Assignment
All entries below are to be returned exactly, with pictures left out.

Content revision data
-------------------------

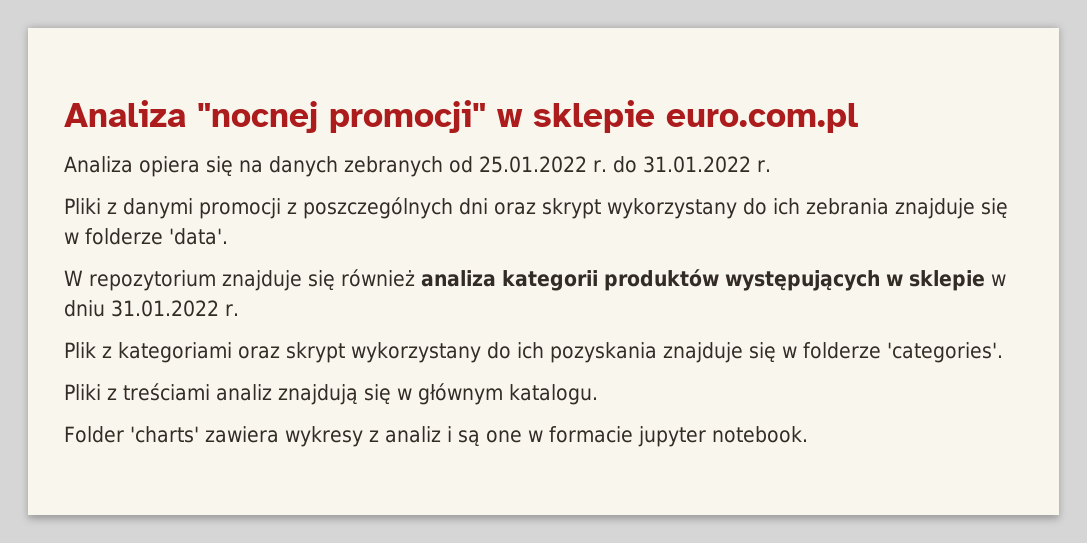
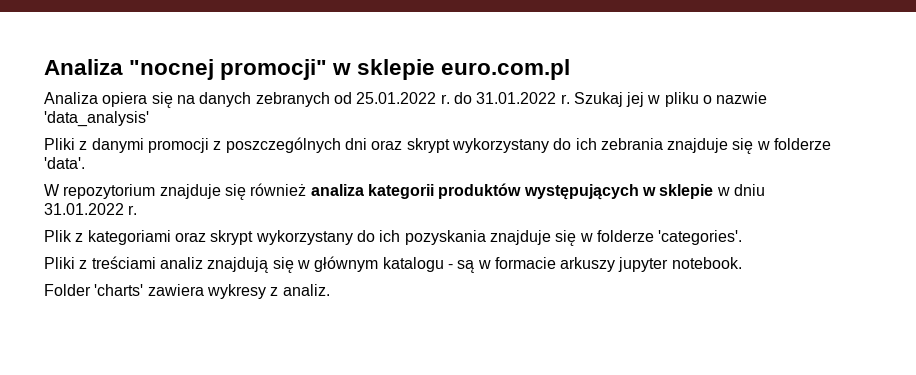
+ Szukaj jej w pliku o nazwie 'data_analysis'
- Pliki z treściami analiz znajdują się w głównym katalogu.
+ Pliki z treściami analiz znajdują się w głównym katalogu - są w formacie arkuszy jupyter notebook.
- Folder 'charts' zawiera wykresy z analiz i są one w formacie jupyter notebook.
+ Folder 'charts' zawiera wykresy z analiz.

-------------------------

Response area
+ Szukaj jej w pliku o nazwie 'data_analysis'
- Pliki z treściami analiz znajdują się w głównym katalogu.
+ Pliki z treściami analiz znajdują się w głównym katalogu - są w formacie arkuszy jupyter notebook.
- Folder 'charts' zawiera wykresy z analiz i są one w formacie jupyter notebook.
+ Folder 'charts' zawiera wykresy z analiz.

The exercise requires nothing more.